Data records |
((

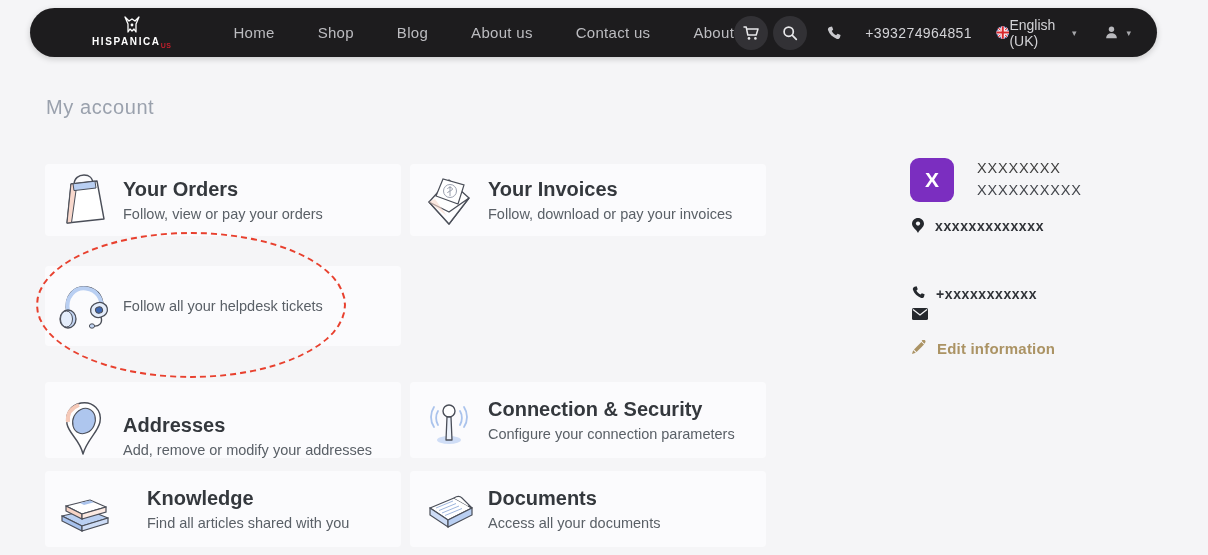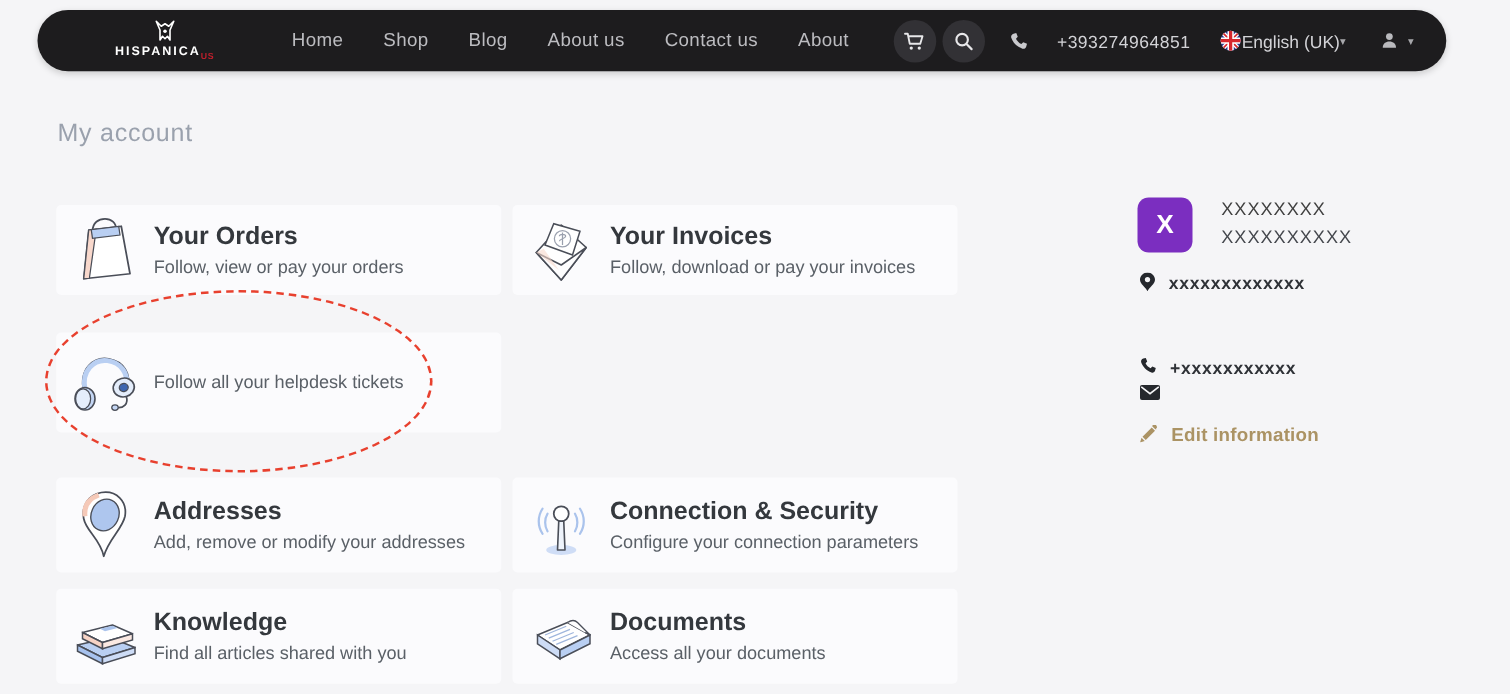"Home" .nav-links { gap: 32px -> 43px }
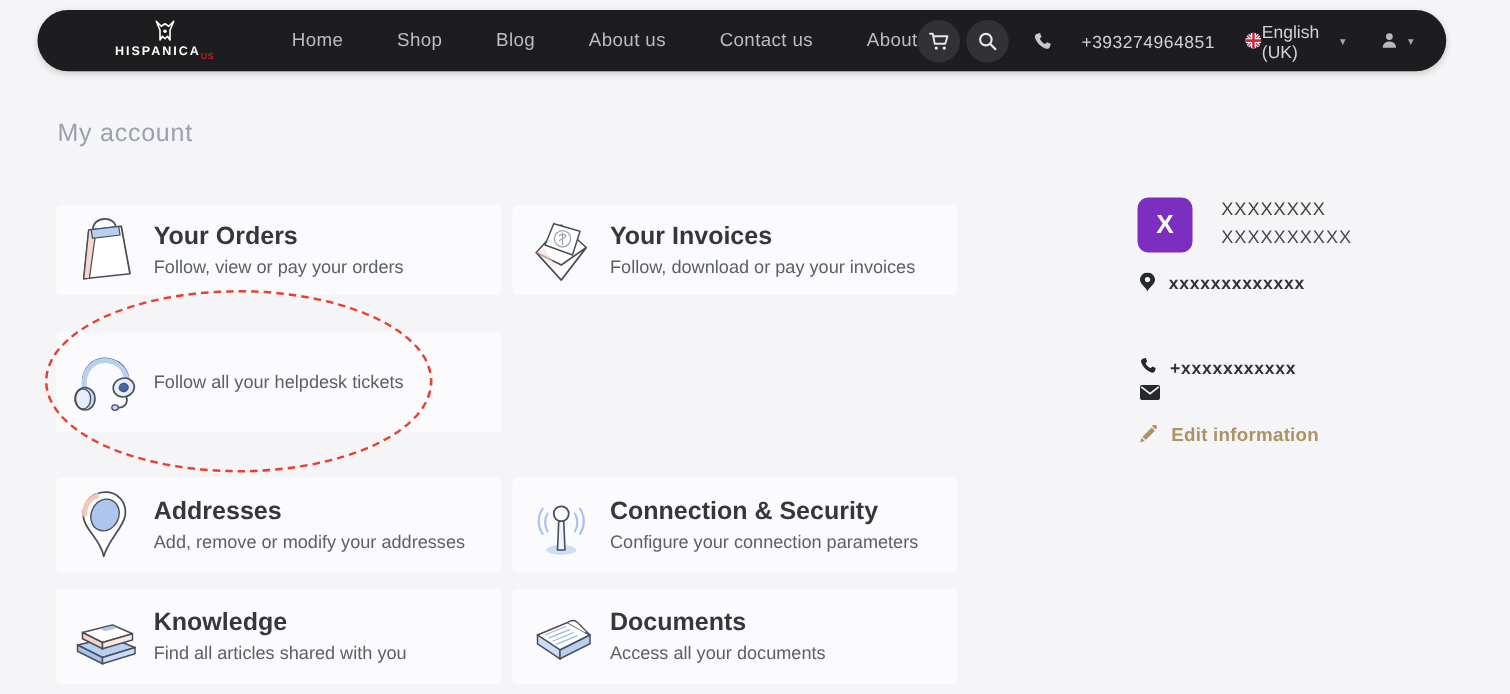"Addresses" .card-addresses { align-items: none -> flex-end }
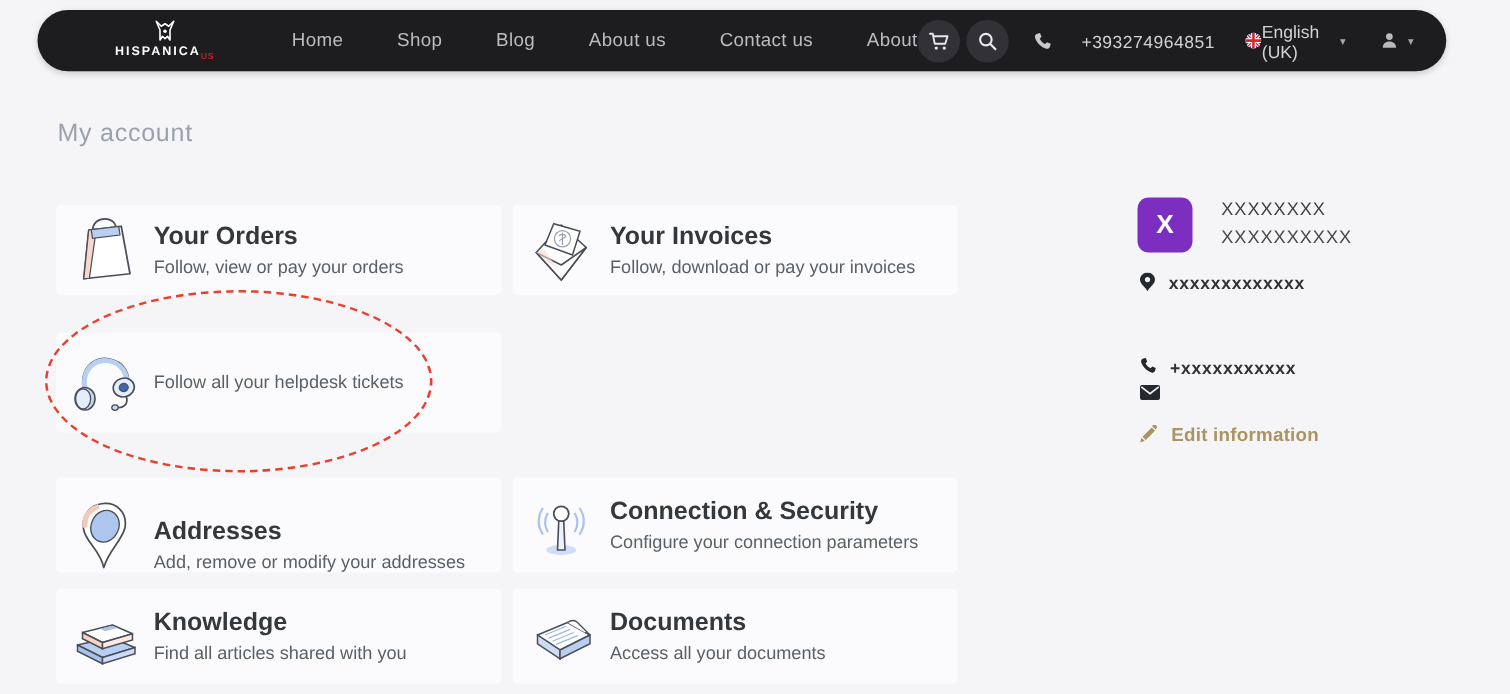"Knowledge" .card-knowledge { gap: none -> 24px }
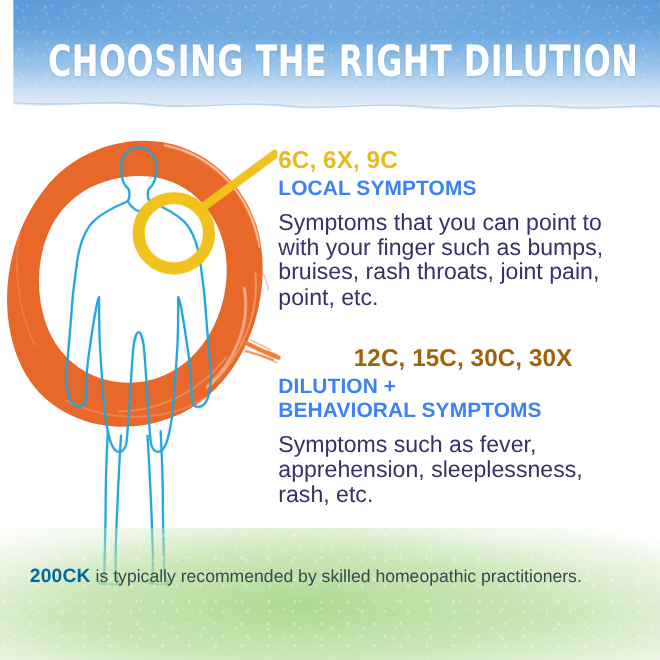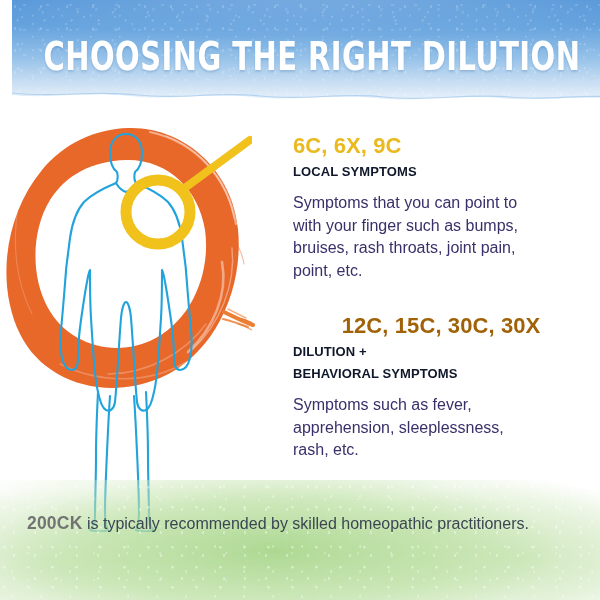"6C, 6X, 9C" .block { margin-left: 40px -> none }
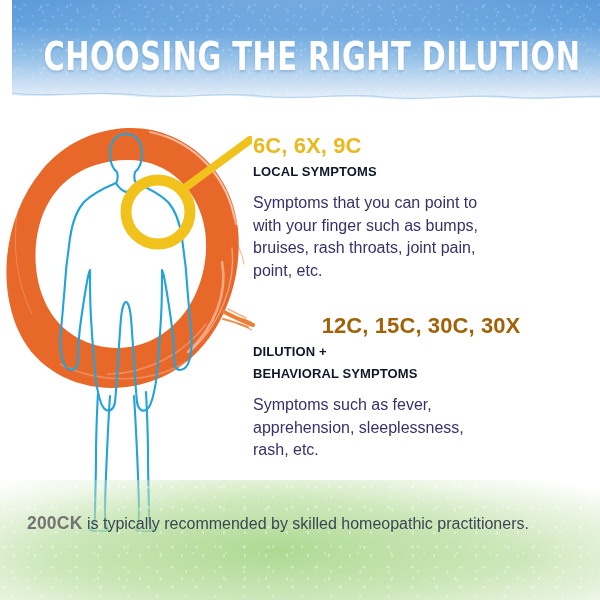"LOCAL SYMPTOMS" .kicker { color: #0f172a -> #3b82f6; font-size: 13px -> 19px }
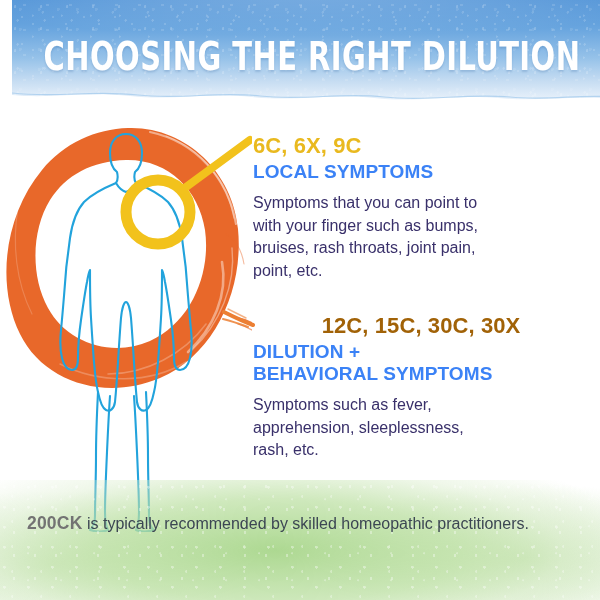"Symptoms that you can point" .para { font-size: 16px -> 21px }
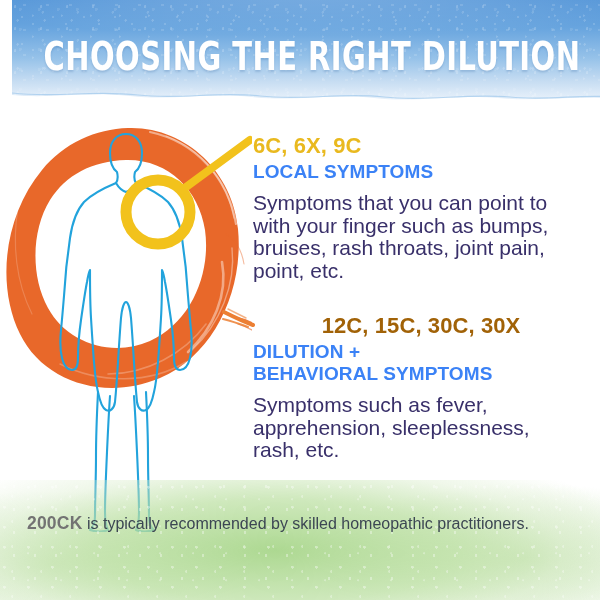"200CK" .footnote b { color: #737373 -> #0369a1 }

))

Task to carry out | Print every entry exactly; omit the pictures.

Result |
"Home" .nav-links { gap: 32px -> 43px }
"Addresses" .card-addresses { align-items: none -> flex-end }
"Knowledge" .card-knowledge { gap: none -> 24px }
"6C, 6X, 9C" .block { margin-left: 40px -> none }
"LOCAL SYMPTOMS" .kicker { color: #0f172a -> #3b82f6; font-size: 13px -> 19px }
"Symptoms that you can point" .para { font-size: 16px -> 21px }
"200CK" .footnote b { color: #737373 -> #0369a1 }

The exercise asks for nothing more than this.